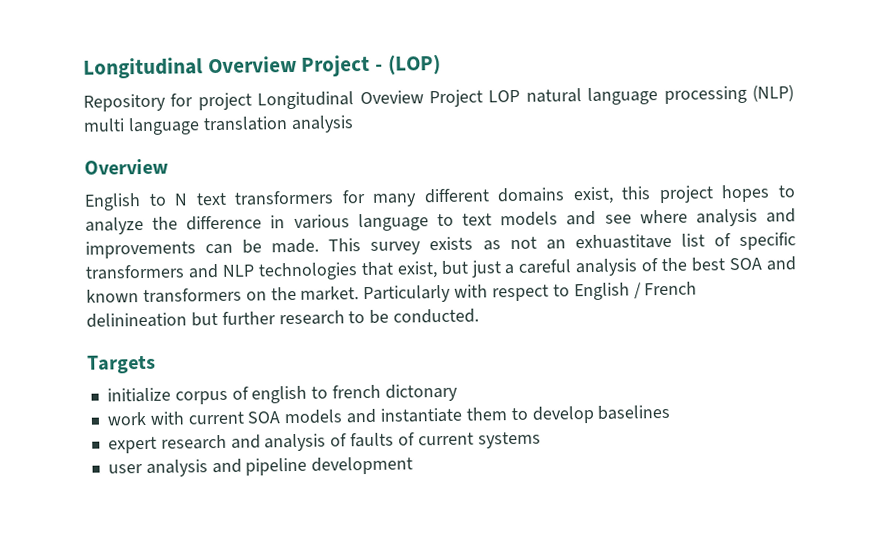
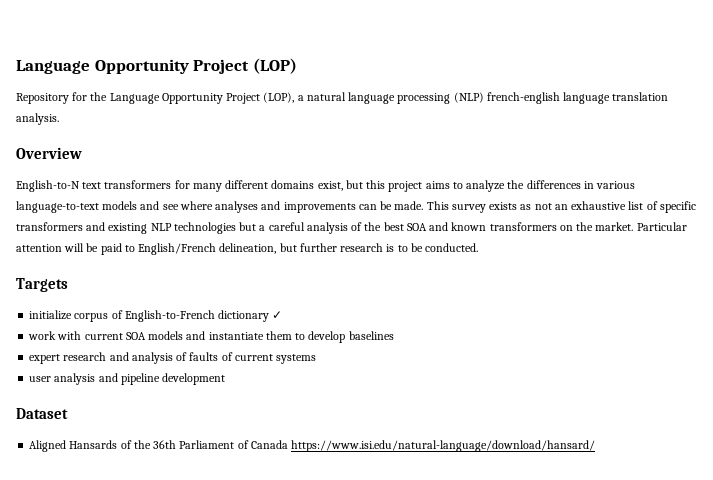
- Longitudinal Overview Project - (LOP)
+ Language Opportunity Project (LOP)
- Repository for project Longitudinal Oveview Project LOP natural language processing (NLP) multi language translation analysis
+ Repository for the Language Opportunity Project (LOP), a natural language processing (NLP) french-english language translation analysis.
- English to N text transformers for many different domains exist, this project hopes to analyze the difference in various language to text models and see where analysis and improvements can be made.
+ English-to-N text transformers for many different domains exist, but this project aims to analyze the differences in various language-to-text models and see where analyses and improvements can be made.
- This survey exists as not an exhuastitave list of specific transformers and NLP technologies that exist, but just a careful analysis of the best SOA and known transformers on the market.
+ This survey exists as not an exhaustive list of specific transformers and existing NLP technologies but a careful analysis of the best SOA and known transformers on the market.
- Particularly with respect to English / French delinineation but further research to be conducted.
+ Particular attention will be paid to English/French delineation, but further research is to be conducted.
- initialize corpus of english to french dictonary
+ initialize corpus of English-to-French dictionary ✓
+ Dataset
+ Aligned Hansards of the 36th Parliament of Canada https://www.isi.edu/natural-language/download/hansard/

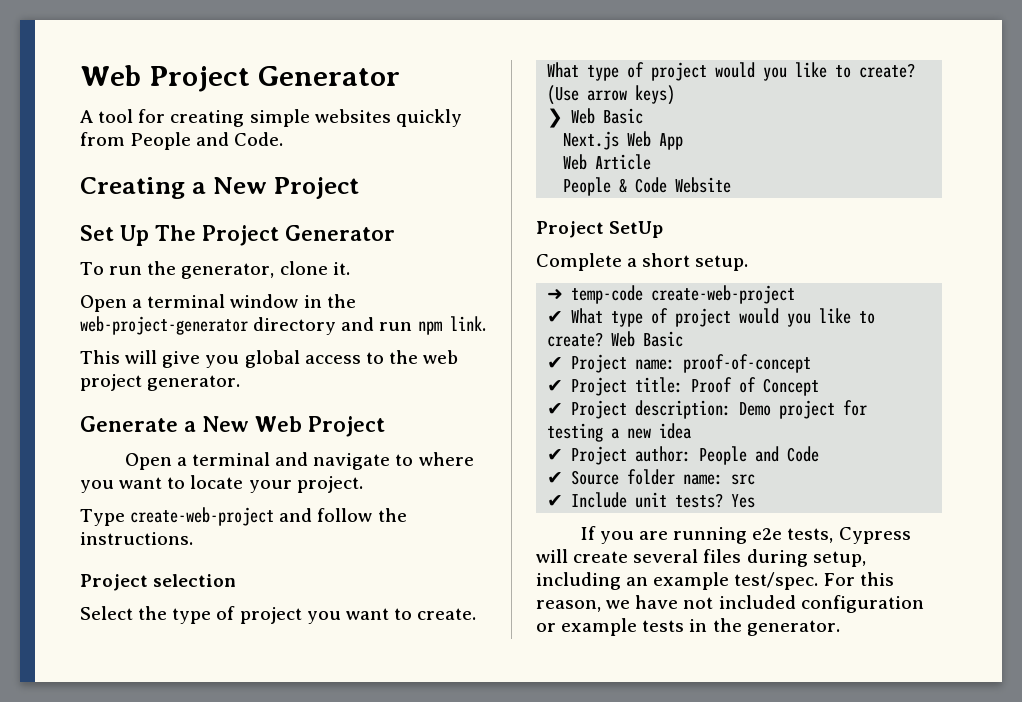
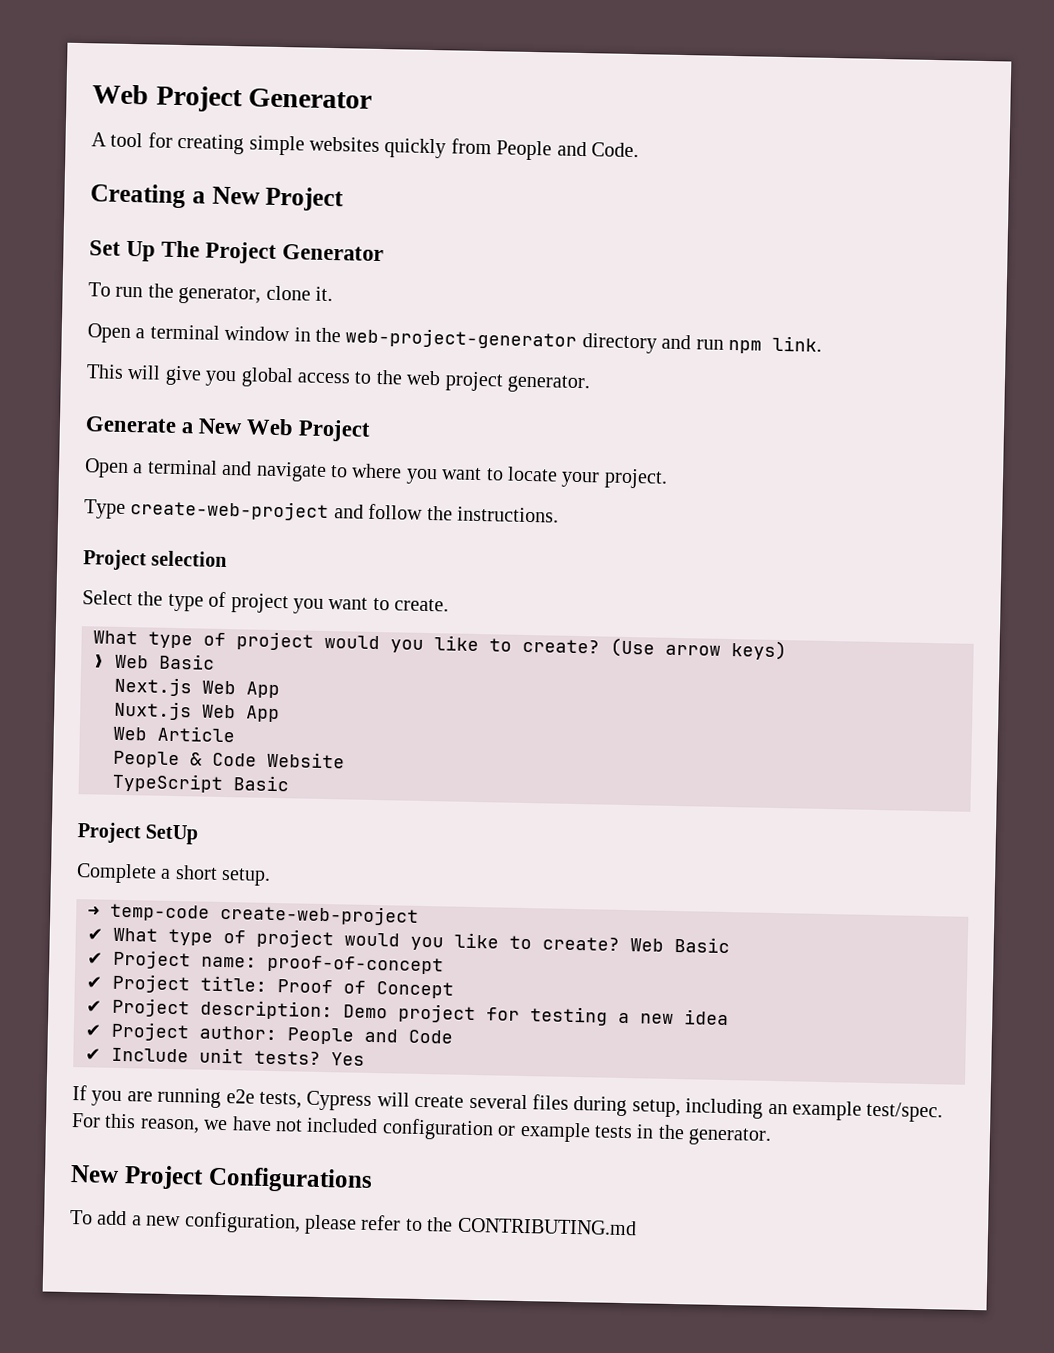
+ Nuxt.js Web App
+ TypeScript Basic
- ✔ Source folder name: src
+ New Project Configurations
+ To add a new configuration, please refer to the CONTRIBUTING.md

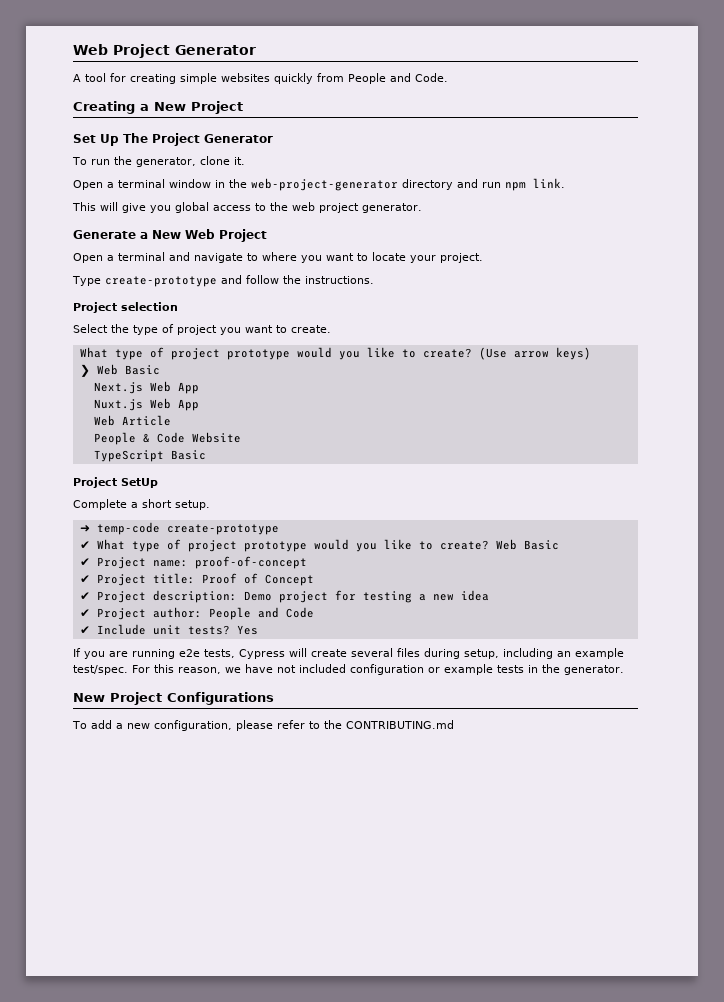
- Type create-web-project and follow the instructions.
+ Type create-prototype and follow the instructions.
  Select the type of project you want to create.
- What type of project would you like to create?
+ What type of project prototype would you like to create?
- ➜ temp-code create-web-project
+ ➜ temp-code create-prototype
- ✔ What type of project would you like to create?
+ ✔ What type of project prototype would you like to create?

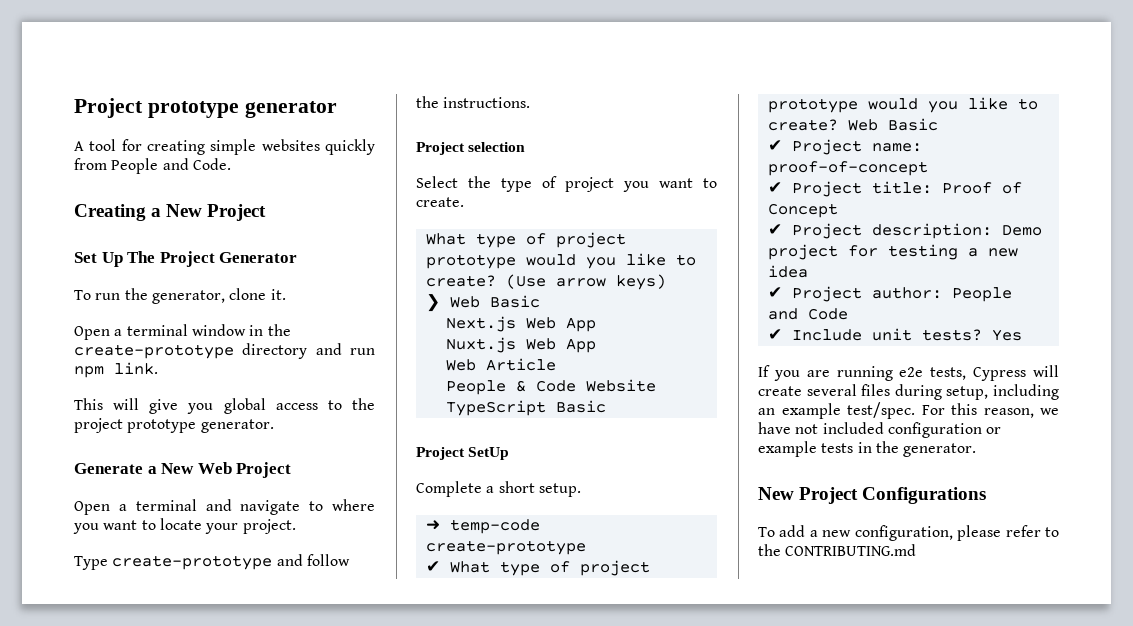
- Web Project Generator
+ Project prototype generator
- Open a terminal window in the web-project-generator directory and run npm link.
+ Open a terminal window in the create-prototype directory and run npm link.
- This will give you global access to the web project generator.
+ This will give you global access to the project prototype generator.

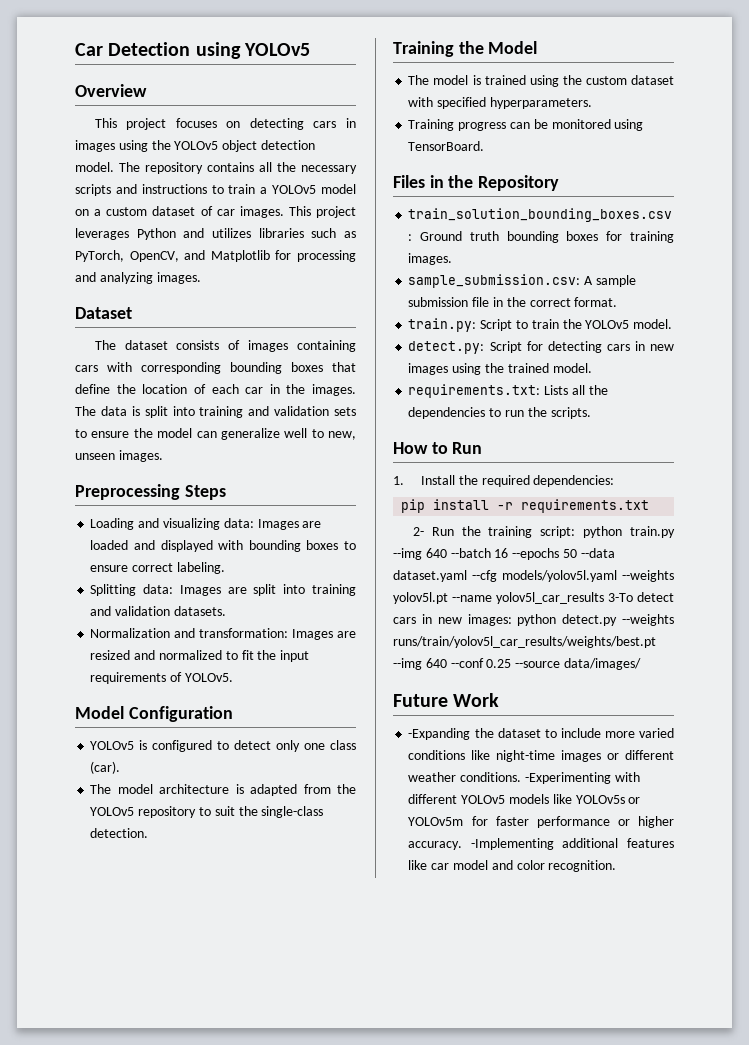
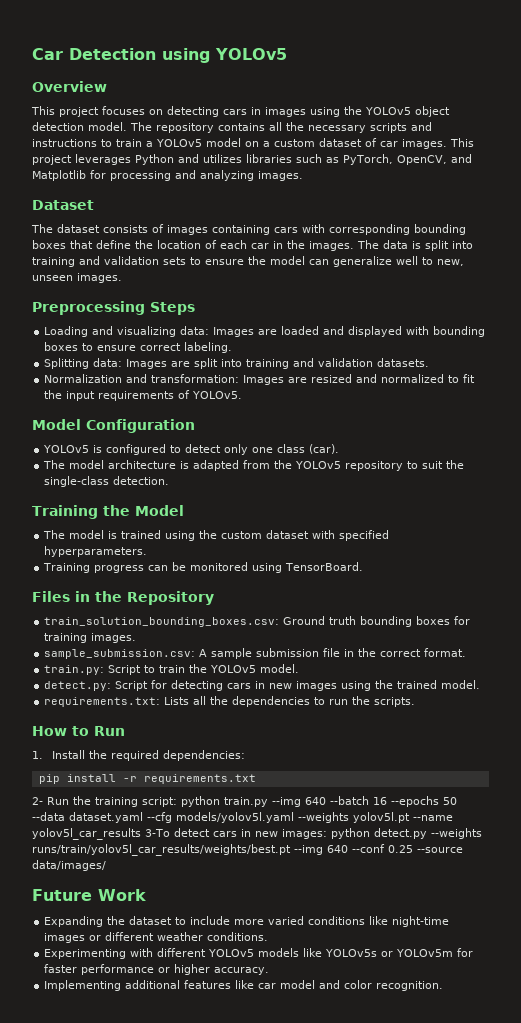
- -Expanding the dataset to include more varied conditions like night-time images or different weather conditions. -Experimenting with different YOLOv5 models like YOLOv5s or YOLOv5m for faster performance or higher accuracy. -Implementing additional features like car model and color recognition.
+ Expanding the dataset to include more varied conditions like night-time images or different weather conditions.
+ Experimenting with different YOLOv5 models like YOLOv5s or YOLOv5m for faster performance or higher accuracy.
+ Implementing additional features like car model and color recognition.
◇ ◇ ◇ ◇ ◇
Using the data above, copy each line that contains "temp".

- ➜ temp-code create-web-project
+ ➜ temp-code create-prototype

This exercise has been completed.